Only the pictures should be left out; repeat the rest of the data exactly.

[Itemized modification records]
════

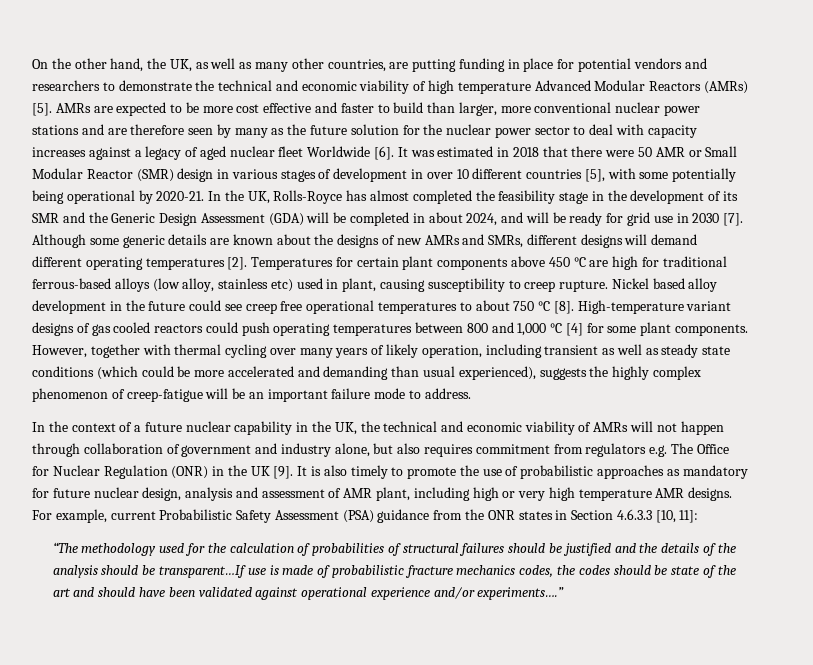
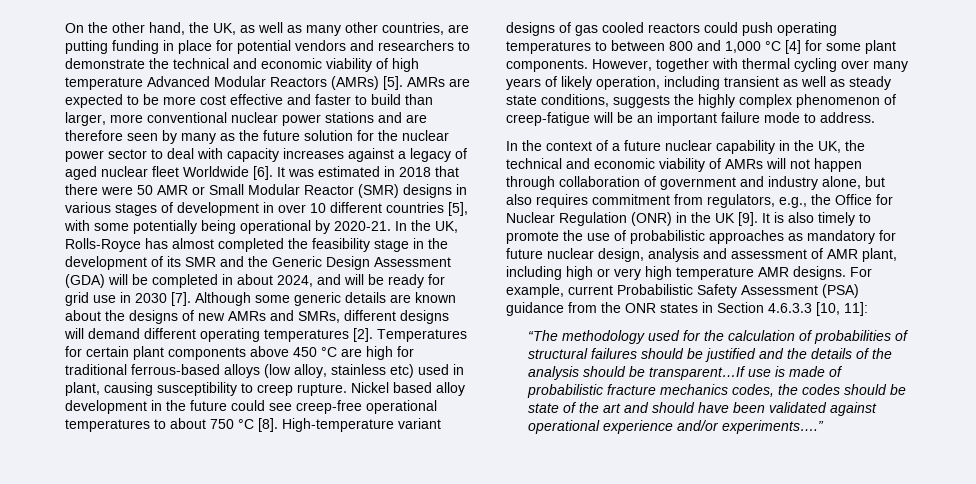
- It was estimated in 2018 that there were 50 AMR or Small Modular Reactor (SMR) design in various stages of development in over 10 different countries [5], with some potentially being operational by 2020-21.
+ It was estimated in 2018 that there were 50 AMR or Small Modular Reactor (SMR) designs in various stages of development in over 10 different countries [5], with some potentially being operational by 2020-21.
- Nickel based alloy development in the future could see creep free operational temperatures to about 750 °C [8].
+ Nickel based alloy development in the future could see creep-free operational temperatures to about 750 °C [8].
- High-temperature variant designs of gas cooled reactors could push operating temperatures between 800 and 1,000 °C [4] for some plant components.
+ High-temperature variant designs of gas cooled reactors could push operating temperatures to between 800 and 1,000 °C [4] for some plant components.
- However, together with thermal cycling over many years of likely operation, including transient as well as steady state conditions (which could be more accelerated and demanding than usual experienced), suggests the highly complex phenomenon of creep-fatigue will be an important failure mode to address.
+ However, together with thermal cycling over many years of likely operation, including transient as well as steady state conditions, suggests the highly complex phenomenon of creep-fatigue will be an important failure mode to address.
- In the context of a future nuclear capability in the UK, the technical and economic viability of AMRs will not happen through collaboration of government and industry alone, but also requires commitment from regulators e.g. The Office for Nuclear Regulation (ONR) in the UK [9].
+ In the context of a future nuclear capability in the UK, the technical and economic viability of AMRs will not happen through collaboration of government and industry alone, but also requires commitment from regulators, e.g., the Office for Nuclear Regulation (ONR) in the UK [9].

════

* _Answer area_:
- It was estimated in 2018 that there were 50 AMR or Small Modular Reactor (SMR) design in various stages of development in over 10 different countries [5], with some potentially being operational by 2020-21.
+ It was estimated in 2018 that there were 50 AMR or Small Modular Reactor (SMR) designs in various stages of development in over 10 different countries [5], with some potentially being operational by 2020-21.
- Nickel based alloy development in the future could see creep free operational temperatures to about 750 °C [8].
+ Nickel based alloy development in the future could see creep-free operational temperatures to about 750 °C [8].
- High-temperature variant designs of gas cooled reactors could push operating temperatures between 800 and 1,000 °C [4] for some plant components.
+ High-temperature variant designs of gas cooled reactors could push operating temperatures to between 800 and 1,000 °C [4] for some plant components.
- However, together with thermal cycling over many years of likely operation, including transient as well as steady state conditions (which could be more accelerated and demanding than usual experienced), suggests the highly complex phenomenon of creep-fatigue will be an important failure mode to address.
+ However, together with thermal cycling over many years of likely operation, including transient as well as steady state conditions, suggests the highly complex phenomenon of creep-fatigue will be an important failure mode to address.
- In the context of a future nuclear capability in the UK, the technical and economic viability of AMRs will not happen through collaboration of government and industry alone, but also requires commitment from regulators e.g. The Office for Nuclear Regulation (ONR) in the UK [9].
+ In the context of a future nuclear capability in the UK, the technical and economic viability of AMRs will not happen through collaboration of government and industry alone, but also requires commitment from regulators, e.g., the Office for Nuclear Regulation (ONR) in the UK [9].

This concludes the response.